The economic growth decelerated to 4.8 percent in the year ended December from a revised 7.6 percent in 2021, the Kenya National Bureau of Statistics (KNBS) data shows.
This was the slowest growth — excluding the 2020 pandemic year —since 2017 when the economy expanded by 3.8 percent.
The softening in the economy was faster than previous estimates.
For example, the Central Bank of Kenya (CBK) had estimated a 5.6 percent growth, while a consensus from 15 world-leading banks, consultancies and think tanks had put last year’s growth at about 5.2 percent.
Excluding the pandemic year, the rate of the year-on-year slowdown in the real gross domestic product (GDP) — a measure of national economic output adjusted for inflation — was the biggest since 2011 when growth eased to 5.1 percent from 8.1 percent the year before.
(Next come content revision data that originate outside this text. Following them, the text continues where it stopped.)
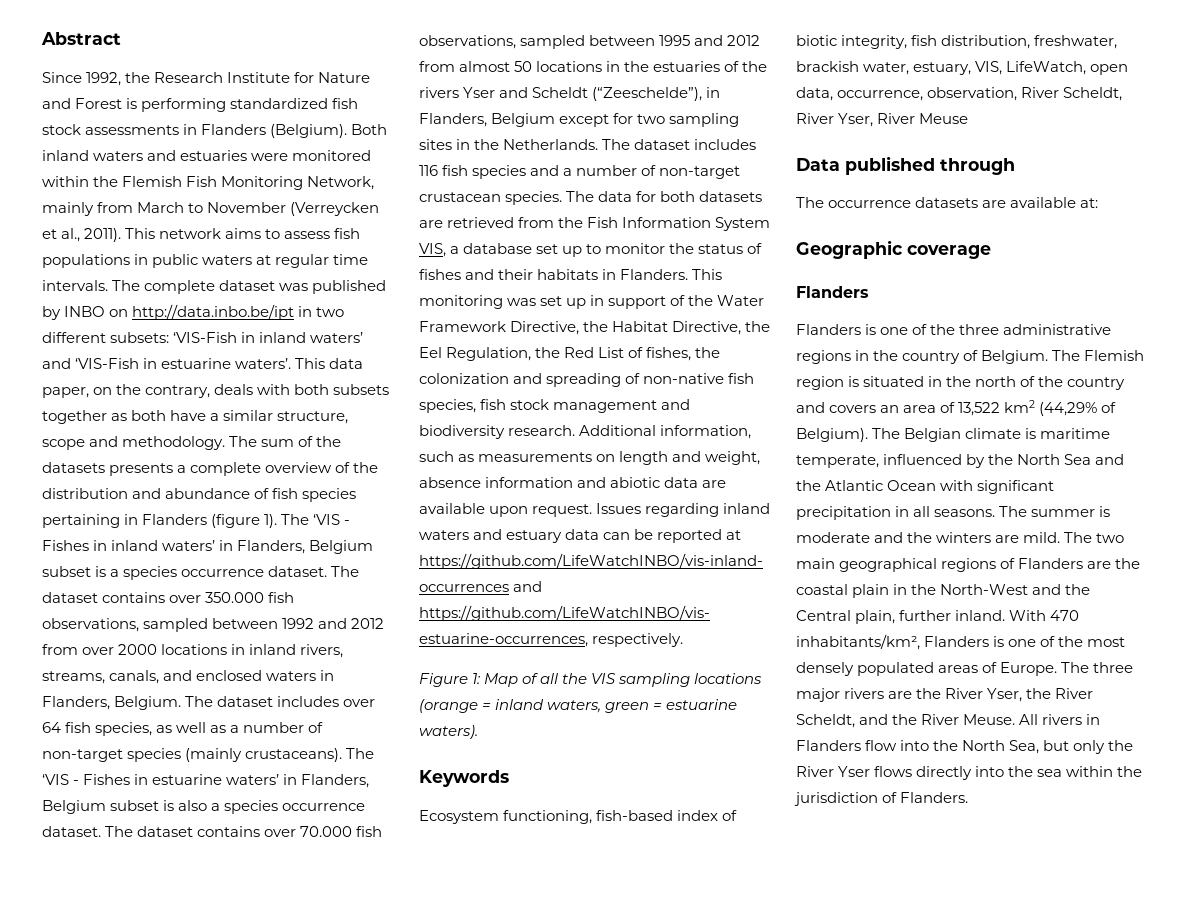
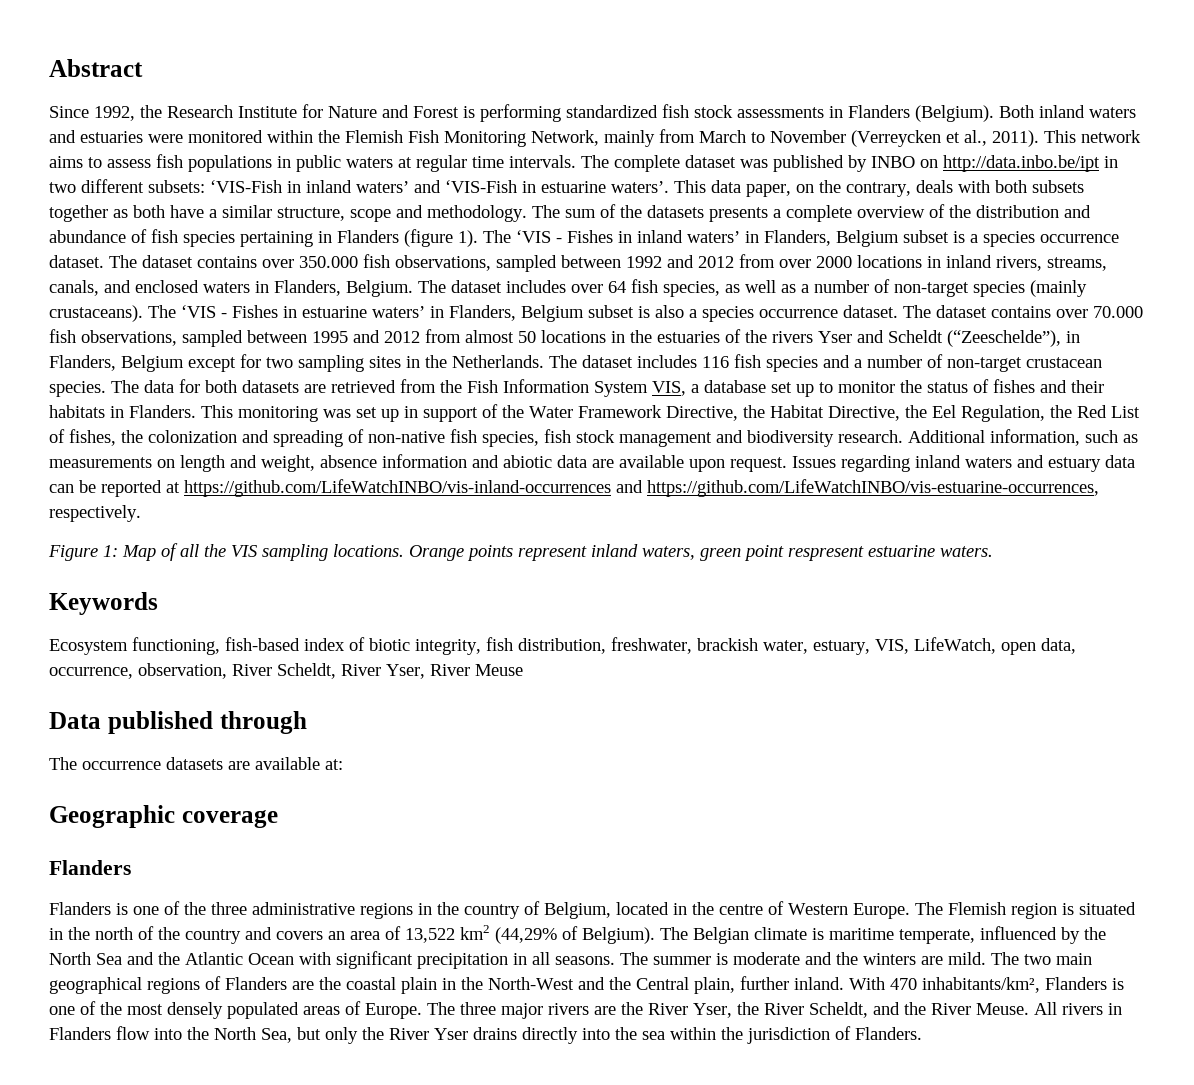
[694,673,763,684] [419,699,738,713] [419,725,478,739] locations (orange = inland waters, green = estuarine waters). -> [333,544,993,561] locations. Orange points represent inland waters, green point respresent estuarine waters.
[981,350,1049,364] Belgium. -> [544,901,910,919] Belgium, located in the centre of Western Europe.
[874,766,913,777] flows -> [473,1027,517,1040] drains

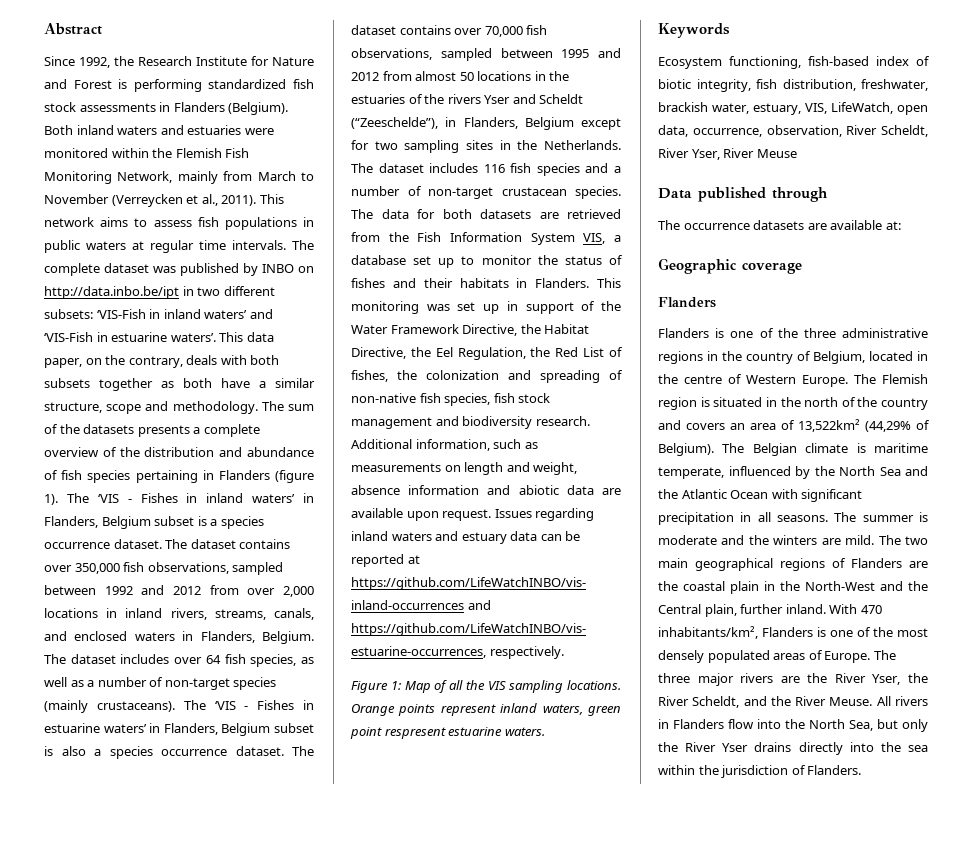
[299,256,358,268] 350.000 -> [74,563,120,574] 350,000
[816,256,852,268] 2000 -> [283,586,314,597] 2,000
[1093,306,1143,318] 70.000 -> [484,26,523,37] 70,000
[405,925,490,943] 13,522 km2 -> [798,419,860,432] 13,522km²

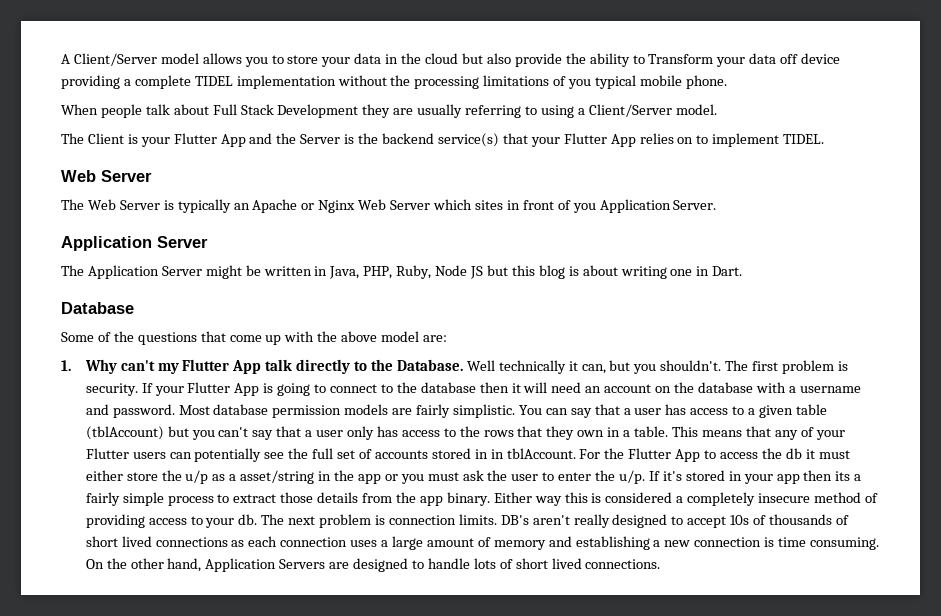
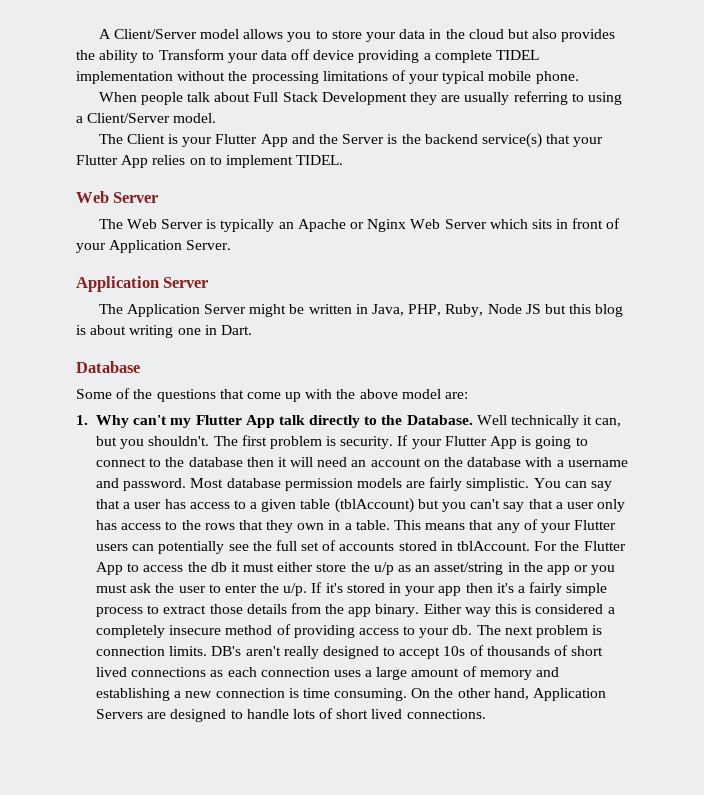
[514,53,562,67] provide -> [561,29,616,42] provides
[568,79,592,89] you -> [409,74,440,84] your
[474,200,503,210] sites -> [531,219,552,229] sits
[572,203,596,213] you -> [76,243,106,253] your
[490,449,504,459] in -> (453, 546) none
[229,474,237,481] a -> [415,565,431,572] an
[835,471,851,481] its -> [496,583,514,593] it's

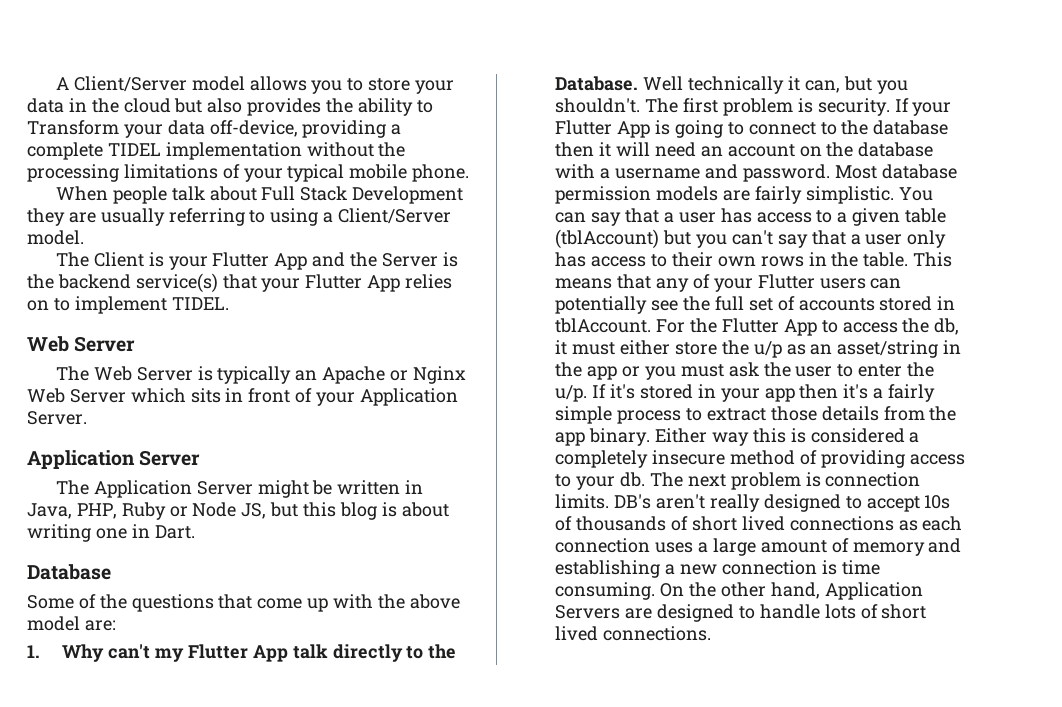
[291,49,355,60] off device -> [209,120,298,137] off-device,
[445,304,541,317] Ruby, Node JS -> [121,502,267,520] Ruby or Node JS,
[181,520,352,533] the rows that they own in a -> [672,252,859,267] their own rows in the
[210,562,227,572] db -> [934,318,960,335] db,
“Most of the sectors of the economy posted decelerated growths mainly due to the significantly high growths attained in 2021 that signified recovery from the economic downturn in 2020,” KNBS said in the Economic Survey report released on Wednesday.
“During the period under review, all economic activities registered positive growths except Agriculture, Forestry and Fishing, which contracted by 1.6 percent.”
Kenya endured the worst drought in four decades, the biggest jump in prices of basic commodities in five years and a sustained slide in the value of the shilling against major international currencies in a net import economy.
Agricultural output, the country’s mainstay economic activity, slid for the second year in a row because of prolonged dry weather and the high cost of inputs, while runaway inflation and a weakening shilling eroded consumers’ purchasing power and reduced demand for goods and services.
The economic data showed farming activities — which accounted for 21.2 percent of Kenya’s GDP— shrank at a deeper rate of 1.6 percent compared with 0.4 percent in 2021.
“Low production of key food crops such as maize, potatoes, and vegetables was evident from the significantly high prices observed in 2022,” the KNBS wrote.
The expansion in economic activity was further dragged by elevated inflation — a gauge for growth in the cost of living over 12 months — which averaged 7.64 percent in 2022 compared with 6.11 percent in the prior year.
The average price growth, the highest since 8.01 percent in 2017, was majorly driven by the increased cost of food and fuel which followed Russia’s brutal invasion of Ukraine, exacerbating disruptions in global supply chains which were yet to recover from Covid-19 lockdowns.
Growth in output for the manufacturing sector, which was hardest hit by persistent global supply chain disruptions and difficulties accessing adequate dollars to pay suppliers abroad, slowed sharply to 2.7 percent from 7.3 percent a year earlier.
Other key sectors which posted a slower growth include construction to 4.1 percent from 6.7 percent, transportation and storage (5.6 from 7.4 percent), accommodation and food service (26.2 from 52.6 percent) and electricity supply (4.9 from 5.3 percent).
Sectors which recorded a faster year-on-year expansion include financial and insurance services at 12.8 percent compared with 11.5 percent and ICT (9.9 percent from 6.1 percent).